[Opening SOURCE MATERIAL section]

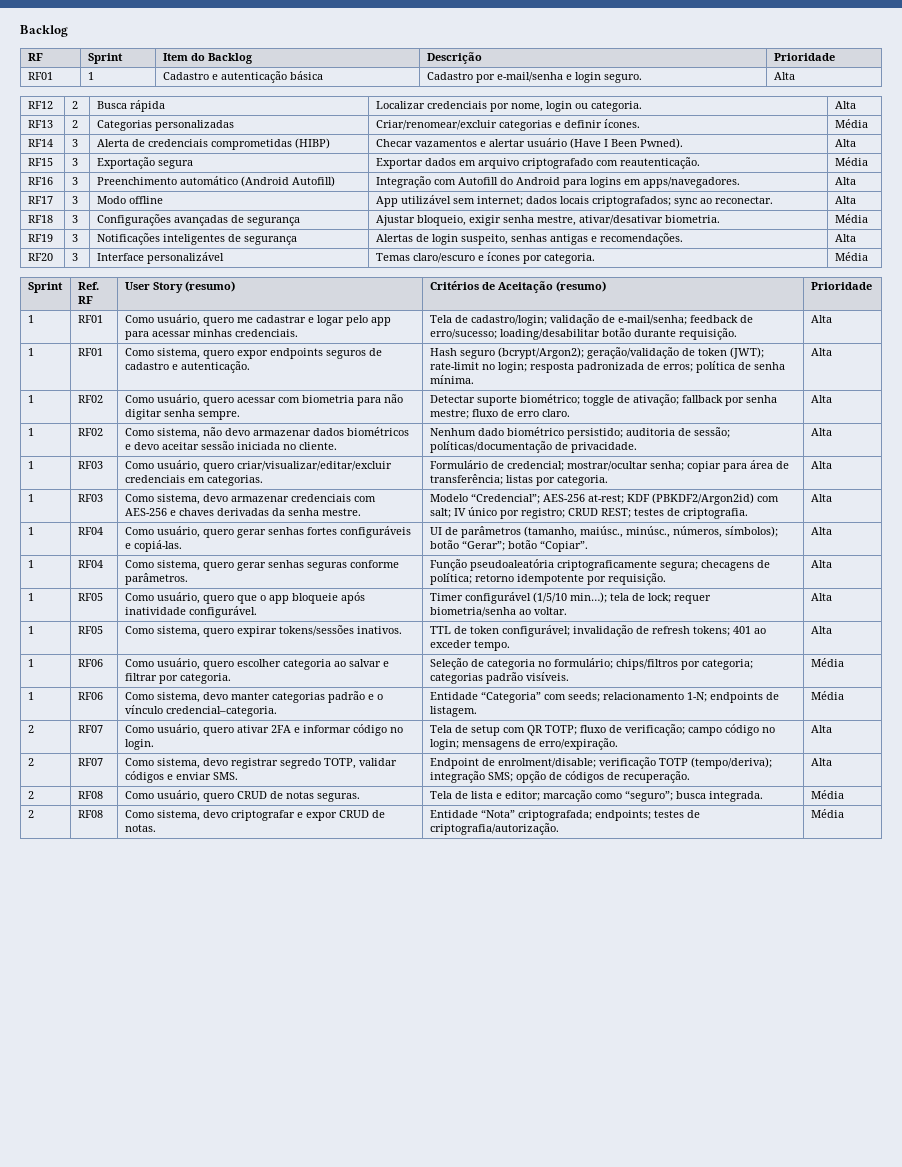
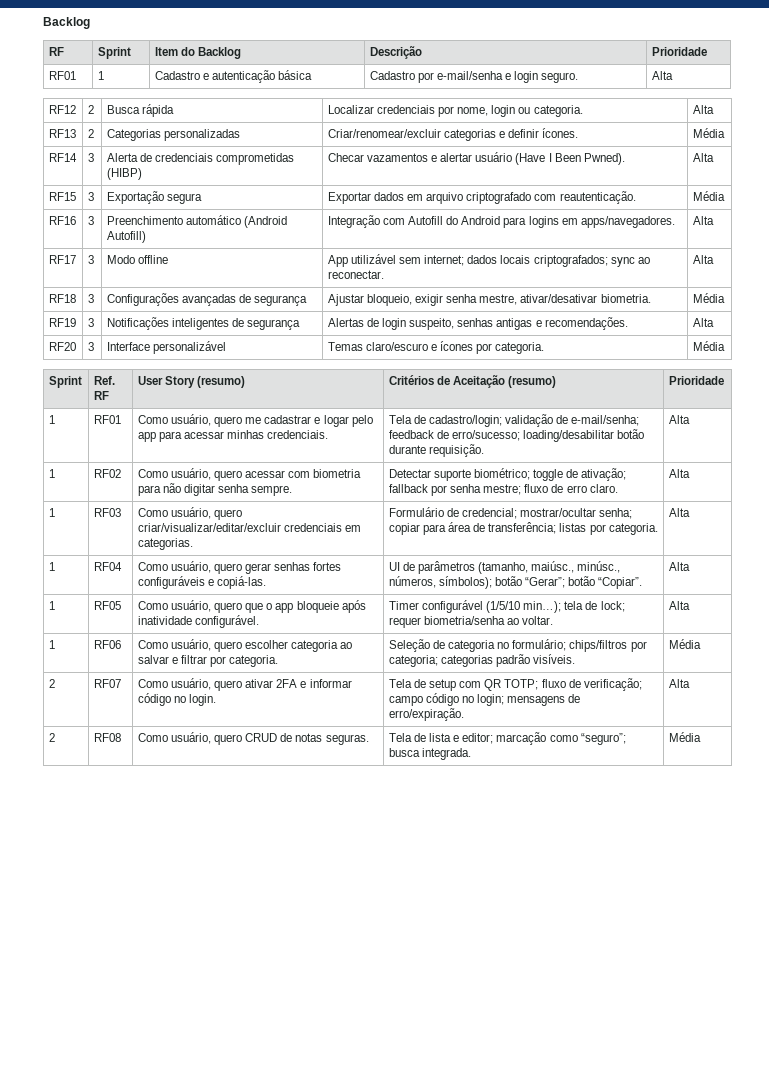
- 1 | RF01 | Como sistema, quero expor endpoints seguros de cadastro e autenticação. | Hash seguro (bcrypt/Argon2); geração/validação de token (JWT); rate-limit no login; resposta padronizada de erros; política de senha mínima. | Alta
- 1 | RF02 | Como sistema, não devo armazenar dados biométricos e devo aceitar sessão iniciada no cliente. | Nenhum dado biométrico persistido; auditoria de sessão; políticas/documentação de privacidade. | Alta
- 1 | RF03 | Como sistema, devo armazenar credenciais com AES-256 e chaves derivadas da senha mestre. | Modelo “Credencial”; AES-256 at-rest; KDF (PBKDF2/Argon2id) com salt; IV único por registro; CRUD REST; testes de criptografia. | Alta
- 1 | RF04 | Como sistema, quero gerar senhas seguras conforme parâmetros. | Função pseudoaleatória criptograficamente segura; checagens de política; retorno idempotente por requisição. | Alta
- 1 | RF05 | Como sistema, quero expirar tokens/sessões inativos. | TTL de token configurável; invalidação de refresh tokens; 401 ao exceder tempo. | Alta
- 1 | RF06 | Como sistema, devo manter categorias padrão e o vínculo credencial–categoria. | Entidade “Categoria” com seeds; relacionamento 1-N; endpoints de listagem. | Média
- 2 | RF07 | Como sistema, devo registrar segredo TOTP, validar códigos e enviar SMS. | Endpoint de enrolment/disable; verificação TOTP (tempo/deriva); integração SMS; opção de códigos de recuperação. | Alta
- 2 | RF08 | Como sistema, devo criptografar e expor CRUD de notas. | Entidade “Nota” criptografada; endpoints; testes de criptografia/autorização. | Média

[Closing SOURCE MATERIAL section]

◆ **EXERCISE GOAL**
The line containing "- 1 | RF05 |" and every line after it, through the end of the records, should be repeated exactly and alone.

◆ **OUTPUT FOR THIS TASK**
- 1 | RF05 | Como sistema, quero expirar tokens/sessões inativos. | TTL de token configurável; invalidação de refresh tokens; 401 ao exceder tempo. | Alta
- 1 | RF06 | Como sistema, devo manter categorias padrão e o vínculo credencial–categoria. | Entidade “Categoria” com seeds; relacionamento 1-N; endpoints de listagem. | Média
- 2 | RF07 | Como sistema, devo registrar segredo TOTP, validar códigos e enviar SMS. | Endpoint de enrolment/disable; verificação TOTP (tempo/deriva); integração SMS; opção de códigos de recuperação. | Alta
- 2 | RF08 | Como sistema, devo criptografar e expor CRUD de notas. | Entidade “Nota” criptografada; endpoints; testes de criptografia/autorização. | Média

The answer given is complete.